1\. What is the meaning _and intent_ of a "life sentence", or other
punishment?

2\. Does it apply to a singular life, or all lives a prisoner might have?

3\. What (if any) legal definitions for "life" and "death" are there, in
relevant jurisdictions. And how are they treated in sentencing laws?

4\. Is clinical death the same as legal death?

5\. Is there legal precedent for obligations lifted (or privileges revoked /
denied) on the basis of temporary clinical death? E.g., lifetime obligations
for debt, etc.?

6\. With advances in medical technology, what are the implications of _either_
induced death (e.g., the film "Flatliners") _or_ extended / eternal life
(Singularity, cryopreservation) on future legal matters -- not only sentencing
but contracts and the like.

6a. If a convict were sentenced to death and were clinically but reversably
killed, would that sentence be considered fulfilled?

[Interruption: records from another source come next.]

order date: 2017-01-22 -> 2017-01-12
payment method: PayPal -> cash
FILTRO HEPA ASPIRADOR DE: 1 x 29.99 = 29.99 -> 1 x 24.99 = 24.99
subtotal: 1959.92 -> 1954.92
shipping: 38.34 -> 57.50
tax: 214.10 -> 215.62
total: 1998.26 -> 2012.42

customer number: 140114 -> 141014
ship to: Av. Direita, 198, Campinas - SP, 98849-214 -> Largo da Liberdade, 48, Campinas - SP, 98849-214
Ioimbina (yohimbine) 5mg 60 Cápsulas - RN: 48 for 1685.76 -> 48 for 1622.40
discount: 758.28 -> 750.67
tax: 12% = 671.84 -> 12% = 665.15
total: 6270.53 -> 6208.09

6b. What of eternal or lifelong benefits or obligations -- government
pensions, wills, property ownership, etc., in the case of immortal or
resurrected individuals.

7\. Is a resurrected individual the same or a different person? Clinically?
Legally? (Ship of Theseus, as @nprateem notes.)

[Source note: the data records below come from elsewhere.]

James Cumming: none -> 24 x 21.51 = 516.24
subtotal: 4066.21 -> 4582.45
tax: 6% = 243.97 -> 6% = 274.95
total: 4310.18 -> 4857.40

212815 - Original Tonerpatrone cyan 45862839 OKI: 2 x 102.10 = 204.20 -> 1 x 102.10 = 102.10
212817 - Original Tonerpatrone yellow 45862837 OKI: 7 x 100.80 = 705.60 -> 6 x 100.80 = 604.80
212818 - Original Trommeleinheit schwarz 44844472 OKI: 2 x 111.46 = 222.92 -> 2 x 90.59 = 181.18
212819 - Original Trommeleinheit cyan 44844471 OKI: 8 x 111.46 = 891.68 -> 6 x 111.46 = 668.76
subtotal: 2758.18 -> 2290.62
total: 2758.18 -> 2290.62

8\. Is a person who dies naturally but is resurrected against medical
directives (as in the Iowa case) considered discharged? If so, or if no, on
what legal basis?

It's worth noting that the law is _not_ a system that's consistent either
externally (as with science or public opinion/sentiment), or internally. It is
based _somewhat_ on legislation, precedent, and gloss. But also on argument,
persuasion, judicial temperment, and political and power relations. It kinda
works, but is awfully creaky in parts.

------
kornork
At some point, artificially extended life spans may become feasible and
common.

It seems to me if/when that happens, a life sentence should be considered
cruel and unusual.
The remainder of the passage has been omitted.